BEGIN RECORD EXTRACTS
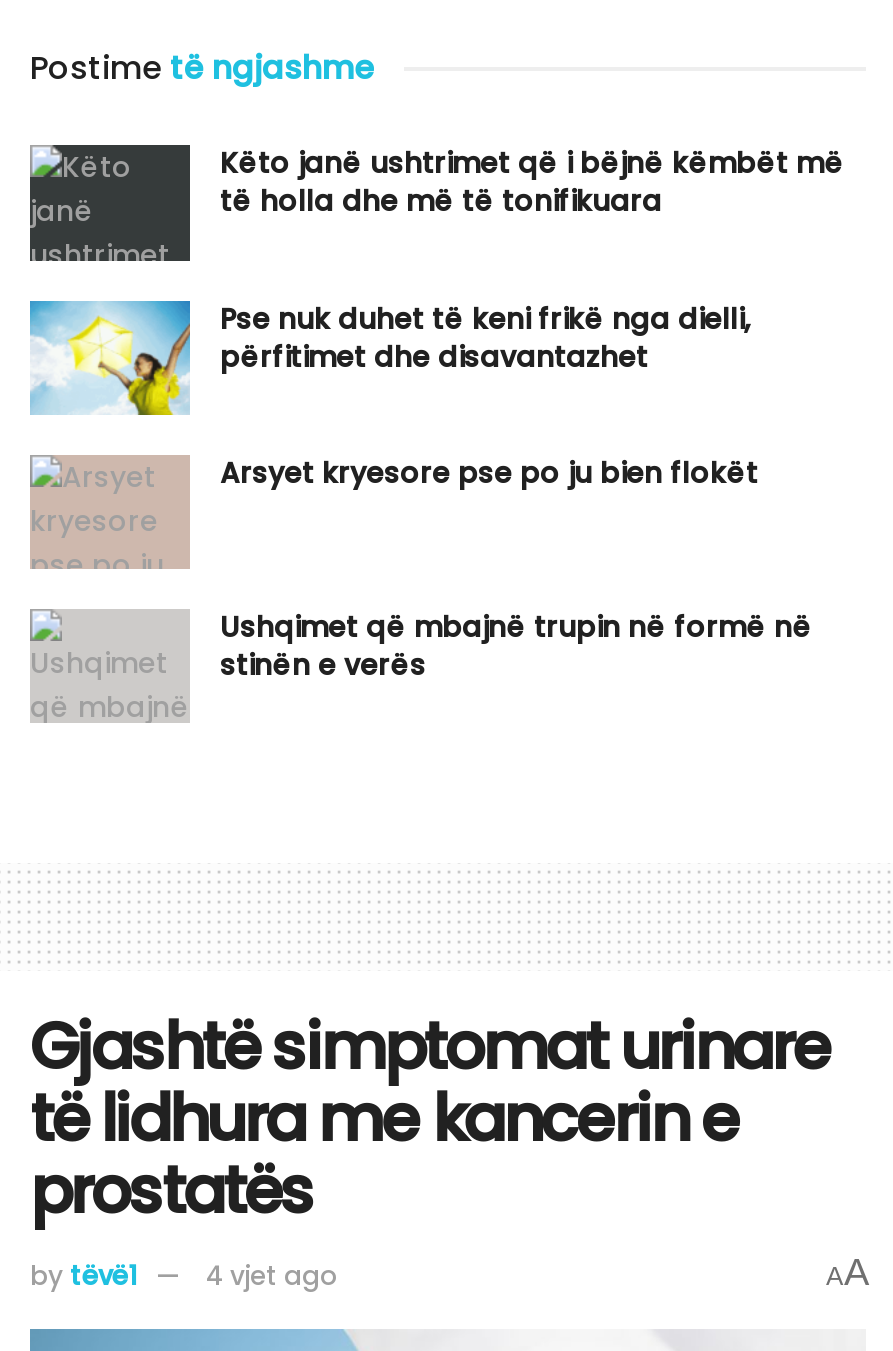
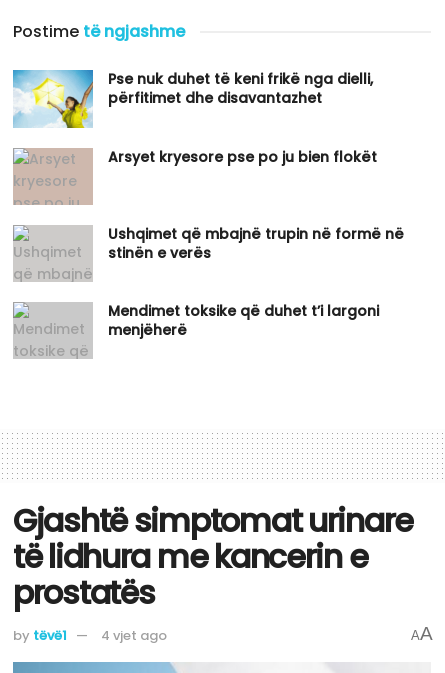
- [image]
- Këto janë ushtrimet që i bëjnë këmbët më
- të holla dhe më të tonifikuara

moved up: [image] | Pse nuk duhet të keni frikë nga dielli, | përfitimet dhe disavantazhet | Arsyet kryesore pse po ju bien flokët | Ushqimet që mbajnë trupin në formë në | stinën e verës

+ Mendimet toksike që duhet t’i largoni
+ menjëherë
END RECORD EXTRACTS
▶ **WHAT IS NEEDED**:
Looking at the entries above, count the lines that hold the string "duhet" and reply with the count alone.

▶ **TASK ANSWER**:
2